McClintock, a Ralph J. Bunche Scholar on Colby’s premed track, plans to travel to Canada, Denmark, England, Germany, Ireland, Malta, and Sweden. These countries have experienced an influx of refugees that’s challenged them to respond to the unique needs of displaced children—some with more success than others.
When she heard that she’d been selected, she was moved to tears. “It’s just so unreal to me that somebody who’s come from a small little home in New York, and to have this amazing opportunity. I was in utter disbelief.”
McClintock is Colby’s 66th Watson Fellow. She is one of just 40 Watson Fellows nationwide selected from a competitive pool of students representing the foundation’s 41 partnering colleges.
The inspiration for McClintock’s project stems from her mother’s experience coming to the United States from Central America in 1971—alone and only 6 years old.
“When my mother came here as a child, she came with basically just her name,” said McClintock. “She told me all these stories as I got older, … and it always affected me knowing that she didn’t have anybody to help her navigate the healthcare system in the U.S. With the Watson, I knew I wanted to focus on children’s healthcare and displacement.”
McClintock built on that bedrock in her academic work, said Assistant Professor of Women’s Gender, and Sexuality Studies Jay Sibara, who’s currently working with McClintock on an independent study focusing on inequities in medicine, including readings on refugee healthcare experiences.

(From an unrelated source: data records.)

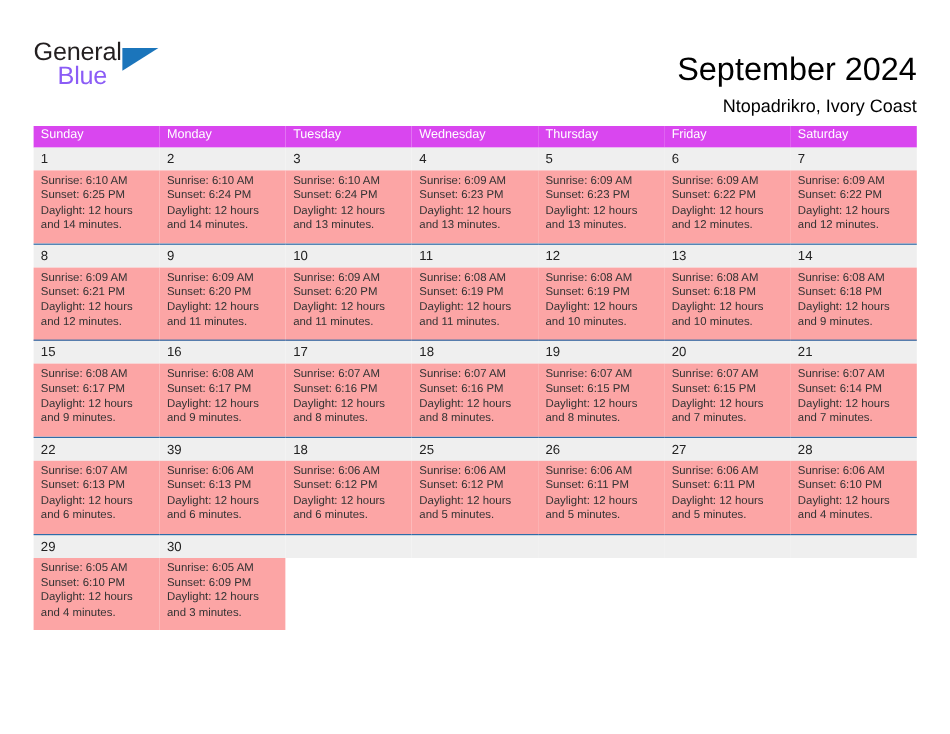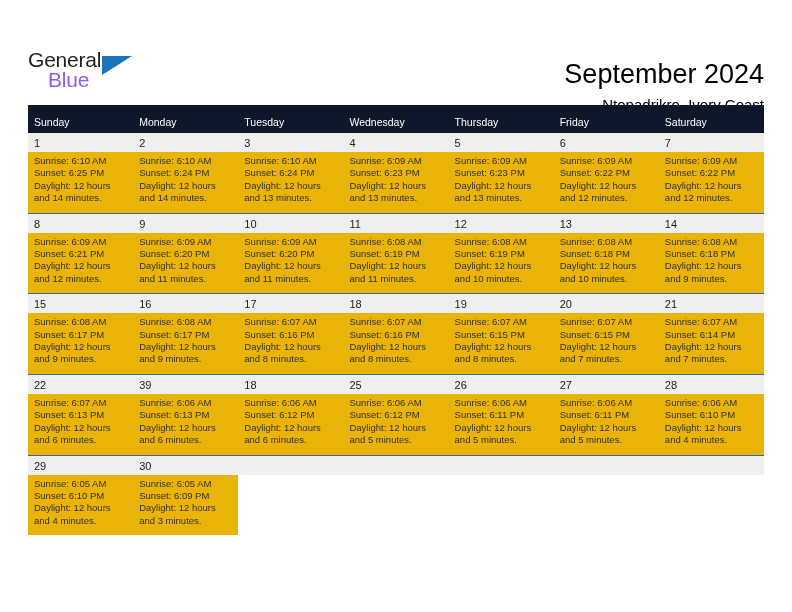--- a/index.html
+++ b/index.html
@@ -29,7 +29,6 @@
     top: 28px;
     right: 28px;
     height: 62px;
-    margin-top: 16px;
   }
   .brand {
     position: absolute;

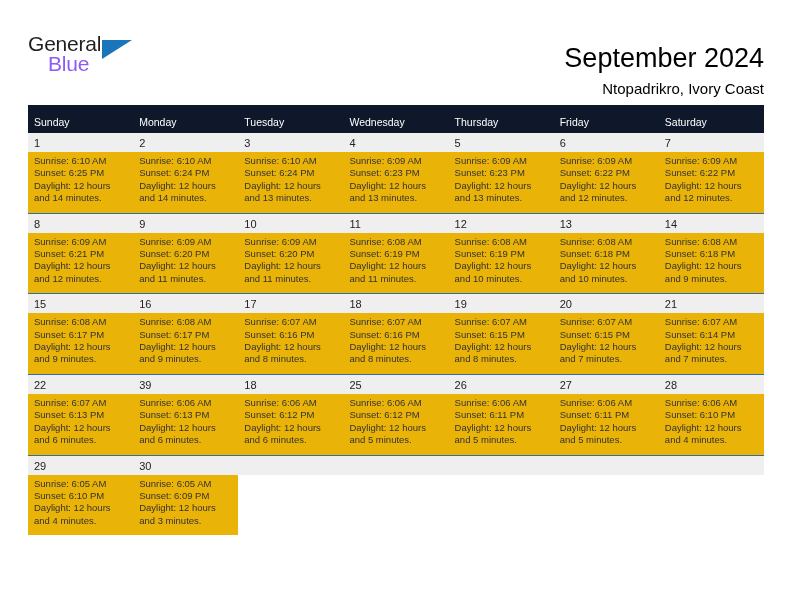--- a/index.html
+++ b/index.html
@@ -97,12 +97,12 @@
     table-layout: fixed;
   }
   .calendar th {
-    background: #0f172a;
+    background: #d946ef;
     color: #ffffff;
     font-size: 10.5px;
     font-weight: 400;
     text-align: left;
-    padding: 11px 0 5px 6px;
+    padding: 1px 0 5px 6px;
     height: 12px;
     border: none;
   }

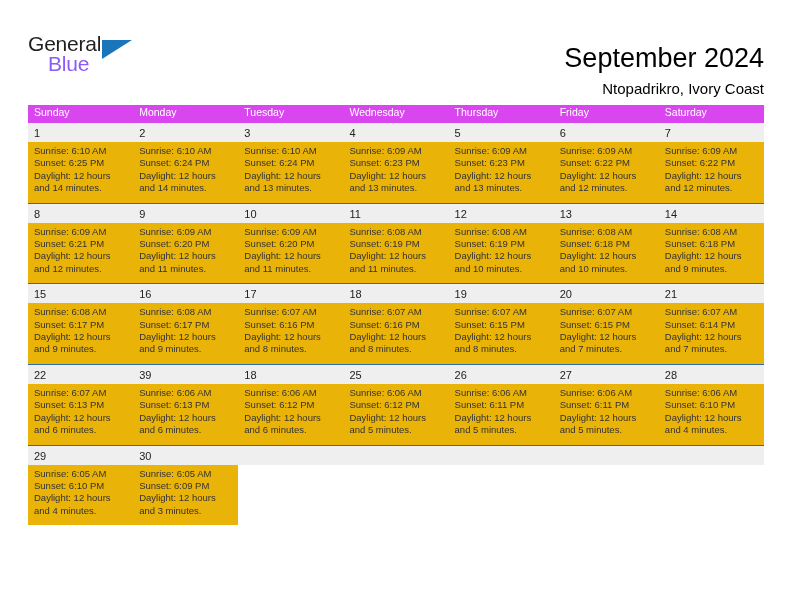--- a/index.html
+++ b/index.html
@@ -118,7 +118,7 @@
     border-top: none;
   }
   .detail-row td {
-    background: #eab308;
+    background: #fca5a5;
     font-size: 9.5px;
     color: #333333;
     padding: 3px 0 8px 6px;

“This is an issue that she’s passionately committed to and intent on focusing on in her medical career,” Sibara said. McClintock’s Watson project “stemmed from at least a year’s worth of preparatory work in classes,” he said. “By the time she was writing the proposal, there was a sense she wasn’t hitting these issues brand-new, that there was a kind of depth of learning that she had already brought to it.”

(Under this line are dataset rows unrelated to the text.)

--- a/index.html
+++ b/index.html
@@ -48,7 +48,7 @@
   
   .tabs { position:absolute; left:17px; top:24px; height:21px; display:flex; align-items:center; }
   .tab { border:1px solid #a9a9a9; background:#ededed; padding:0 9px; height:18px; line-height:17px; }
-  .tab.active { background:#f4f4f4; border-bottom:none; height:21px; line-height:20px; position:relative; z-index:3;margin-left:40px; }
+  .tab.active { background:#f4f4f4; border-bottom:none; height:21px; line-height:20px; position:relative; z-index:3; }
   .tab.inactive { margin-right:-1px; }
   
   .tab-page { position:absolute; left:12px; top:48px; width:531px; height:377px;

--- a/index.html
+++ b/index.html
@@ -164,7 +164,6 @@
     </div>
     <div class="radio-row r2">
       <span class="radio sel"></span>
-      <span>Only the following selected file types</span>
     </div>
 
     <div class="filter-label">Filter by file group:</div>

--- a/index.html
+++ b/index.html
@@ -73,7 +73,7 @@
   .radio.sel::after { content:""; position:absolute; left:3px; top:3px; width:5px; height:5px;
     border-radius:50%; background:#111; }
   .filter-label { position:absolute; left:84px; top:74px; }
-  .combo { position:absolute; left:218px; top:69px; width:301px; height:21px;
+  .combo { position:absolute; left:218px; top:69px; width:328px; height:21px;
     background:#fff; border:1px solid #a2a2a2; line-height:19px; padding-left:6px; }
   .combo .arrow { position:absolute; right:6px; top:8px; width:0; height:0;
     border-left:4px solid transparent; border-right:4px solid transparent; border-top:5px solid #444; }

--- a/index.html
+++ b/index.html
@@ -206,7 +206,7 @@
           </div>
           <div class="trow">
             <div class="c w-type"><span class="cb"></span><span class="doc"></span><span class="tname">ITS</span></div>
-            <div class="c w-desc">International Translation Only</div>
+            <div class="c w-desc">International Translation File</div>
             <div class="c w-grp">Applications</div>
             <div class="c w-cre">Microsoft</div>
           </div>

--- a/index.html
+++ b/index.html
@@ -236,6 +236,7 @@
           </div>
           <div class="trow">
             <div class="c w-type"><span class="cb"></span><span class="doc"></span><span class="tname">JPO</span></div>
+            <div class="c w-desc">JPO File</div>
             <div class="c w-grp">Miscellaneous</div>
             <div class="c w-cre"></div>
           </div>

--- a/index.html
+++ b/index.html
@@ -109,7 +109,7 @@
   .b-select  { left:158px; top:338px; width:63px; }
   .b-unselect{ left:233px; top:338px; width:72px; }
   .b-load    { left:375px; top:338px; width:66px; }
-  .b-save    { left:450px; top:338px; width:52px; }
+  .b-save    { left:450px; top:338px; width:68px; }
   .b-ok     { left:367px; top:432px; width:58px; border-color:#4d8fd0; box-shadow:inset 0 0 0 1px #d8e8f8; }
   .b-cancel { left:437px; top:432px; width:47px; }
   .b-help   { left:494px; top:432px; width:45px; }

McClintock exhibited inner wisdom to guide her course selection, Sibara said, to foster a deep and targeted exploration of the topic. Sibara’s literature and medicine course, followed by a course on global health by Assistant Professor of Global Studies Nadia El-Shaarawi, proved foundational for McClintock.
In a way, she built a concentration on children’s healthcare and displacement within the STS major, Sibara said. By seeking out faculty members and courses supporting Colby’s new medical humanities initiative, McClintock now possesses “a real depth of understanding intellectually,” he said, “and also a political sensitivity to many of the issues that are at stake.”
McClintock envisions her Watson year as an ethnographic journey. Through conversations with healthcare providers, community groups, parents, and children, she plans to compile narratives that she’ll weave together into a resource for herself and others.
As Europe faces a new refugee crisis as a result of the war in Ukraine, her project couldn’t be more timely.
“I think that it’s going to be super hard, accepting that I’m not there to solve this crisis. This is a crisis that’s so beyond most people in the world. It’s so layered,” said McClintock. She believes, however, that her Watson experience will help her become a medical provider versed in issues surrounding refugee resettlement and the societies and healthcare systems that take them in.
McClintock credits four Colby sources for helping her win this life-changing fellowship. The Colby Achievement Program in the Sciences (CAPS), without which she would “never be in my position;” DavisConnects, “for providing me with opportunities to explore abroad for Jan Plan;” the Watson Faculty Advisory Committee, “for their writing support;” and Sibara, “who was instrumental in helping me create an application that was completely and authentically me.”
Said Sibara: “Having witnessed Jordan build intellectual community at Colby, engage in social justice transformation work collaboratively with others, and form strong connections with faculty and students who share her passion for equity and accessibility for those most marginalized in a society gives me tremendous confidence that she will not only succeed at what she has proposed for the Watson, but that the Watson is going to be one step in a much longer trajectory for her.”
McClintock will depart on her Watson journey Aug. 1, 2022. She’ll begin in Canada and continue on to Europe, continually moving outside her comfort zone.
“There’s going to be awkwardness and there’s going to be uncomfortableness,” she said. “But I love embracing that unfamiliar side of independence. It’s something I’m looking forward to learning.”